Own your story.

I’ve walked this sidewalk weekly for almost 9 month now. Tonight as I walked down this familiar path, it hit me just how far I’ve come. How far we’ve come. And also how I wish I had made this a habit years ago. Which is why I share with you right now.

I’ve found oftentimes the “altar” at which we bring my stuff to Jesus for me doesn’t look like the front row at a church service. Instead it looks a lot like a private little room with a leather couch and my counselor directly in front of me.

Being totally honest, breaking down walls, bringing it ALL. Healing happening in layers, each time.

Truth is I sometimes leave feeling more broken than when I’d arrived. Wondering if I’d ever find peace, ever work out all my “junk”. I never regret it though, even if the pain feels all encompassing and unbearable. Avoiding it hasn’t changed this for me. I’m learning facing it head on is transforming my life. The way I live and love.

I grew up “in the church” where people went again and again to the altar, “bringing it all”. I do believe God could instantly heal – physically, mentally and emotionally. But I also know that it’s not everyone’s story.

And that more often than not we need time to really work through whatever “it” is. That healing is a journey, a process and not always instantaneous.

I grew up learning all the “right” responses and behaviors. I memorized the scriptures. Spouted off shitty Christian clichés, without even thinking about where they came from, in response to other’s suffering and pain.

I believed I was failing/sinning when my life wasn’t going as planned. I strived for perfection yet failed always.

And then I was sexually abused as a teenager. This was my first of many things in life that really challenged what I’d been taught about God and suffering, and what it means when bad things happened to Christians. What I had learned deeply messed me up. I didn’t even know how to process trauma.

Fast forward to my parents sending me to do a Discipleship Training School at 18-years-old. I meet Jesus personally – the Jesus who wept. Who got angry. The Jesus who didn’t cause my pain, instead He wept WITH me. Jesus who FELT. My life forever changed, but it didn’t mean my thought patterns and years of belief systems instantly changed.

It’s taking {years} of breaking it all down, stripping it away. Learning who God really is versus who we’ve made Him to be.

I haven’t arrived in this perfect place of complete wholeness. I believe that like so many things in life “it’s a journey, not a destination”.

Things in life will trigger grief, anger, sorrow, etc. New life experiences good, bad and maybe even the unimaginable may happen.

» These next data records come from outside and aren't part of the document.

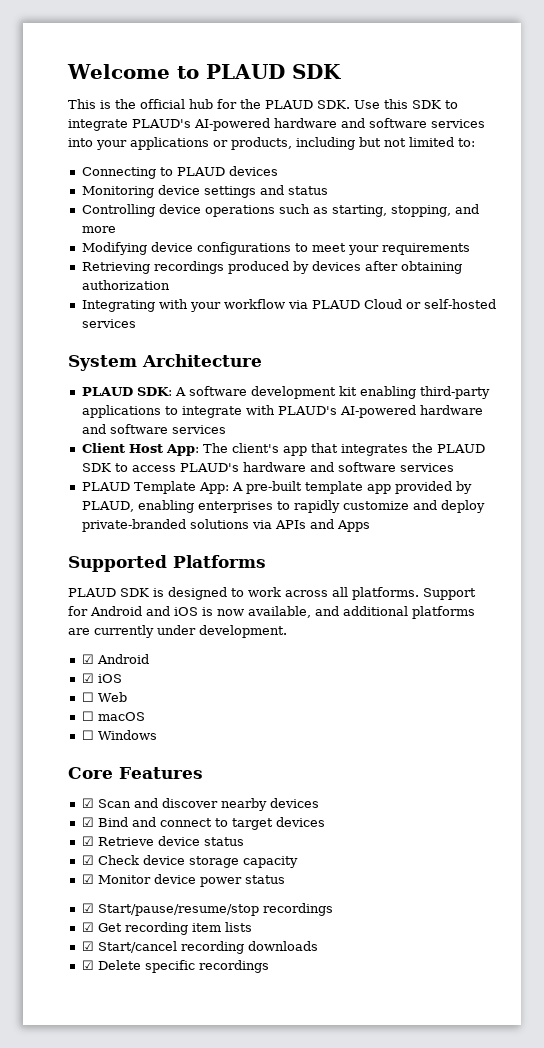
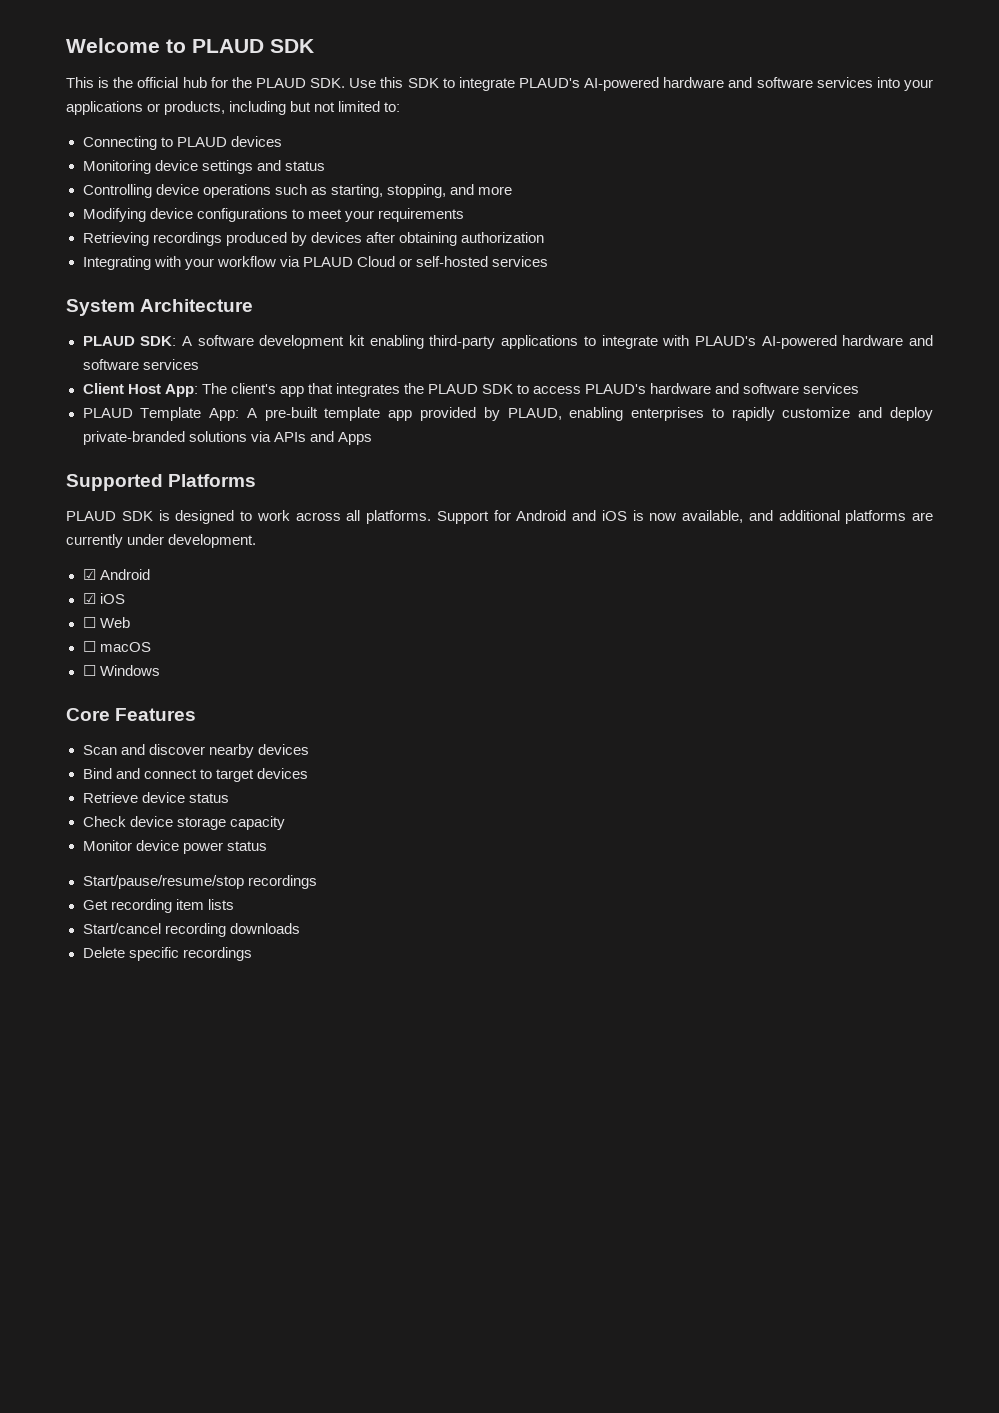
- ☑ Scan and discover nearby devices
+ Scan and discover nearby devices
- ☑ Bind and connect to target devices
+ Bind and connect to target devices
- ☑ Retrieve device status
+ Retrieve device status
- ☑ Check device storage capacity
+ Check device storage capacity
- ☑ Monitor device power status
+ Monitor device power status
- ☑ Start/pause/resume/stop recordings
+ Start/pause/resume/stop recordings
- ☑ Get recording item lists
+ Get recording item lists
- ☑ Start/cancel recording downloads
+ Start/cancel recording downloads
- ☑ Delete specific recordings
+ Delete specific recordings

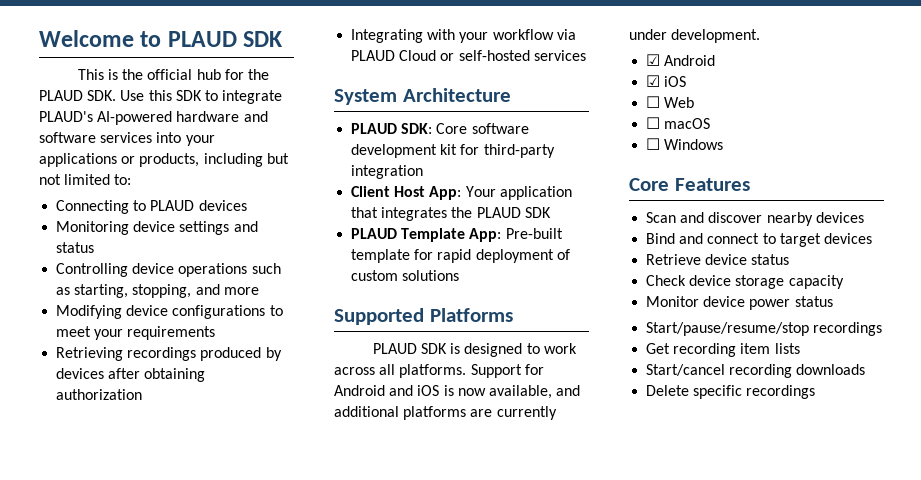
- PLAUD SDK: A software development kit enabling third-party applications to integrate with PLAUD's AI-powered hardware and software services
+ PLAUD SDK: Core software development kit for third-party integration
- Client Host App: The client's app that integrates the PLAUD SDK to access PLAUD's hardware and software services
- PLAUD Template App: A pre-built template app provided by PLAUD, enabling enterprises to rapidly customize and deploy private-branded solutions via APIs and Apps
+ Client Host App: Your application that integrates the PLAUD SDK
+ PLAUD Template App: Pre-built template for rapid deployment of custom solutions

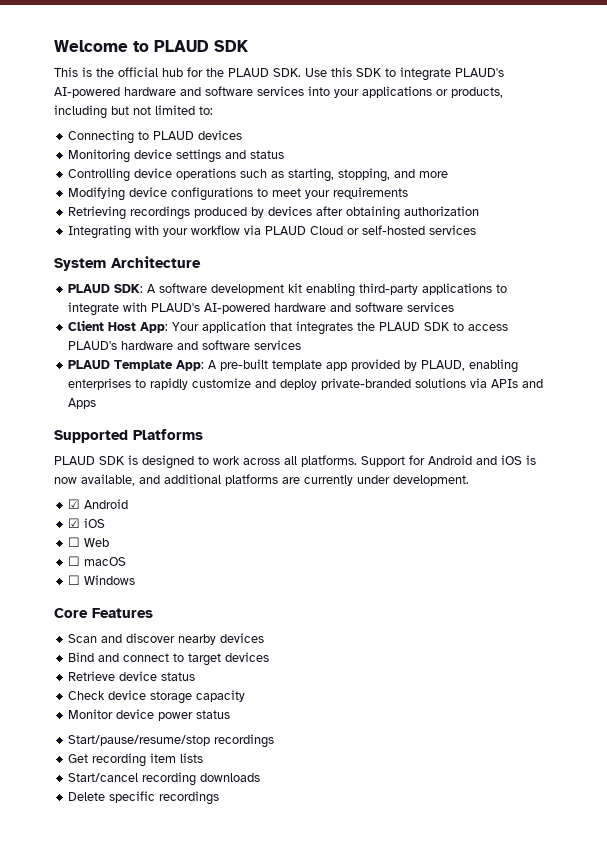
- PLAUD SDK: Core software development kit for third-party integration
+ PLAUD SDK: A software development kit enabling third-party applications to integrate with PLAUD's AI-powered hardware and software services
- Client Host App: Your application that integrates the PLAUD SDK
- PLAUD Template App: Pre-built template for rapid deployment of custom solutions
+ Client Host App: Your application that integrates the PLAUD SDK to access PLAUD's hardware and software services
+ PLAUD Template App: A pre-built template app provided by PLAUD, enabling enterprises to rapidly customize and deploy private-branded solutions via APIs and Apps

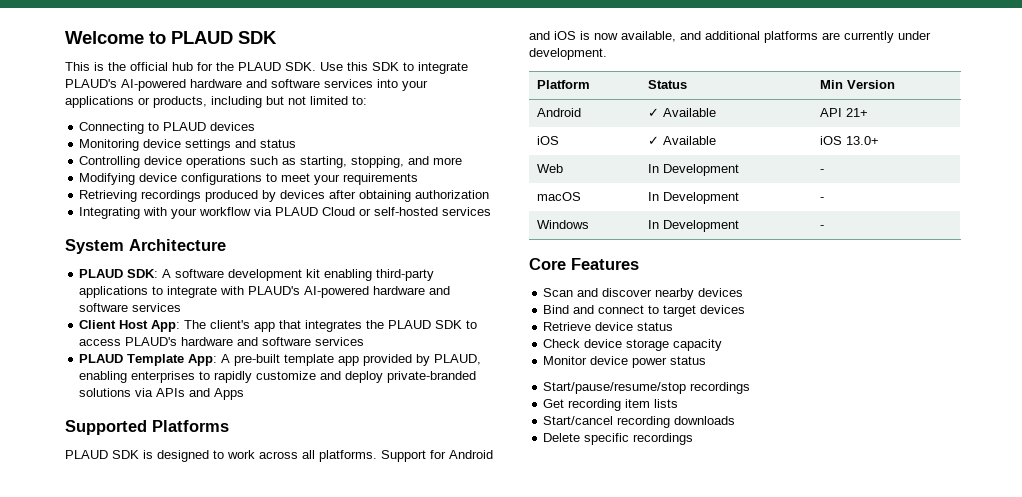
- Client Host App: Your application that integrates the PLAUD SDK to access PLAUD's hardware and software services
+ Client Host App: The client's app that integrates the PLAUD SDK to access PLAUD's hardware and software services
- ☑ Android
- ☑ iOS
- ☐ Web
- ☐ macOS
- ☐ Windows
+ Platform | Status | Min Version
+ Android | ✓ Available | API 21+
+ iOS | ✓ Available | iOS 13.0+
+ Web | In Development | -
+ macOS | In Development | -
+ Windows | In Development | -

We will struggle again and again and again… but it is what happens after those moments that shape us. Will we shut down, or deny our feelings, or build walls, or continue to be reactionary without digging deeper and asking the hard questions… or wrap up our pain with pretty packaging and a shiny bow and pretend.

OR will we face it all – the pain, the shame, the sorrow, the questions…

My challenge for you is this:

Take ONE hour a week or biweekly. Process through whatever it is you need to.

Let your pride go. (Or maybe like me it isn’t pride, it’s fear of pain as you process – in that case do it scared. Get ready for messy but get ready for healing too).

Let the fact that counseling didn’t work for {insert person}, go.

Let fear of man, go.

Let this shitty, messed up theology that Christians shouldn’t be in such states, go.

Reality is, we face hard things, we need to process hard things, not deny them.

Do it with Jesus, yes of course, and a counselor.

I also suggest reading Daring Greatly and Rising Strong by Brené Brown. Here is something that I found profound (I literally have most of her words underlined!)

“The Latin word for integrate is intergrare which means”to make whole”… If integrate means “to make whole”, then its opposite to fracture, disown, detach, or separate. I think many of us move through the world feeling this way. The irony is that we attempt to disown our difficult stories to appear more whole and more acceptable, but our wholeness – even our wholeheartedness – depends on the integration of all of our experiences, including the falls.”

I’m knee deep in owning my story, past and present. It’s simultaneously painful and freeing. It’s hard digging deep, but it’s freeing getting to the roots. It’s freeing learning how to healthily process and move forward without denial or effed up belief systems that tell us feeling anything but happiness isn’t of the Lord.

You want to truly move forward? Own your story.

You want to relate to your loved ones or the world in a real way that changes lives? Own your story.